### ASSIGNED TASK:
Your answer should hold every line of the records below that contains the string "conducta".

### EXERCISE INPUT:
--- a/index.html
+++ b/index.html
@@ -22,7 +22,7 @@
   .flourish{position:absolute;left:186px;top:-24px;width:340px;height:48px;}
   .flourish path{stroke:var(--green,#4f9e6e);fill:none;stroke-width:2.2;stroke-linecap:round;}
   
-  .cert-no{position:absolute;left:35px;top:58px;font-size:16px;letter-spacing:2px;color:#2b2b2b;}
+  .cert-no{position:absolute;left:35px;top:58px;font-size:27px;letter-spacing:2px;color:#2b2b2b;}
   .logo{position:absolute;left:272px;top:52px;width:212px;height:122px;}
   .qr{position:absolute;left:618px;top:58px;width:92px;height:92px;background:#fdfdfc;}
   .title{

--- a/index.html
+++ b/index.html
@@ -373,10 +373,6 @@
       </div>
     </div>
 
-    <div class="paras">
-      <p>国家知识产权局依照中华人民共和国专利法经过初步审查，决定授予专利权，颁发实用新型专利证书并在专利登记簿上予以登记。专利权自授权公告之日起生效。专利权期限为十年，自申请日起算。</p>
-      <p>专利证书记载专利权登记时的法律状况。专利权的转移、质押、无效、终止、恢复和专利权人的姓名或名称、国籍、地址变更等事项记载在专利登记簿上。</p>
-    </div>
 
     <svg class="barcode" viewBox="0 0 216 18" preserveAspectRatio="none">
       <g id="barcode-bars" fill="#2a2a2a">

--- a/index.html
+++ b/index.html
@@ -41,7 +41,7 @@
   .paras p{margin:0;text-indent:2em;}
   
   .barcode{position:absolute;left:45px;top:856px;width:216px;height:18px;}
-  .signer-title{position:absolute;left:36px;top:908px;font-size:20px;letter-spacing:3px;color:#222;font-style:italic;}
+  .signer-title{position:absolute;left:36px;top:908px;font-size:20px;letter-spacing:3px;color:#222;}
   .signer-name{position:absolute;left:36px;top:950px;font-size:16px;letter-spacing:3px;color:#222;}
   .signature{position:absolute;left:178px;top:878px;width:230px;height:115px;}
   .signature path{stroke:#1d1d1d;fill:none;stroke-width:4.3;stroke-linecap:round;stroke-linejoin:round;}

---

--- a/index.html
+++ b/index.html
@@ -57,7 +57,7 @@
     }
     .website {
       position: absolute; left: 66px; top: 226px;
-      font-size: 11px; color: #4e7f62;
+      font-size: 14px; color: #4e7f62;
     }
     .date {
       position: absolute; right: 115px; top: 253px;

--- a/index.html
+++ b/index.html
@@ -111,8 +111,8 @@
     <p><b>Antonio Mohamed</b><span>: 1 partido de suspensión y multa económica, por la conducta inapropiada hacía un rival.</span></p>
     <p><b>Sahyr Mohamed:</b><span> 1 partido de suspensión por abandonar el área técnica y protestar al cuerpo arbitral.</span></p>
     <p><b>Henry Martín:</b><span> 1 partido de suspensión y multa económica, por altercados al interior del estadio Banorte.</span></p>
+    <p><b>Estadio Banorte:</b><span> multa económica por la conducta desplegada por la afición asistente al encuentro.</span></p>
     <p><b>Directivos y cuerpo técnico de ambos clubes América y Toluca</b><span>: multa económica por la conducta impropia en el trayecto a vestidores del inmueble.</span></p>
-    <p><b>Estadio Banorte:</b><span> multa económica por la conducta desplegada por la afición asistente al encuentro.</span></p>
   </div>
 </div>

### TASK OUTPUT:
     <p><b>Antonio Mohamed</b><span>: 1 partido de suspensión y multa económica, por la conducta inapropiada hacía un rival.</span></p>
+    <p><b>Estadio Banorte:</b><span> multa económica por la conducta desplegada por la afición asistente al encuentro.</span></p>
     <p><b>Directivos y cuerpo técnico de ambos clubes América y Toluca</b><span>: multa económica por la conducta impropia en el trayecto a vestidores del inmueble.</span></p>
-    <p><b>Estadio Banorte:</b><span> multa económica por la conducta desplegada por la afición asistente al encuentro.</span></p>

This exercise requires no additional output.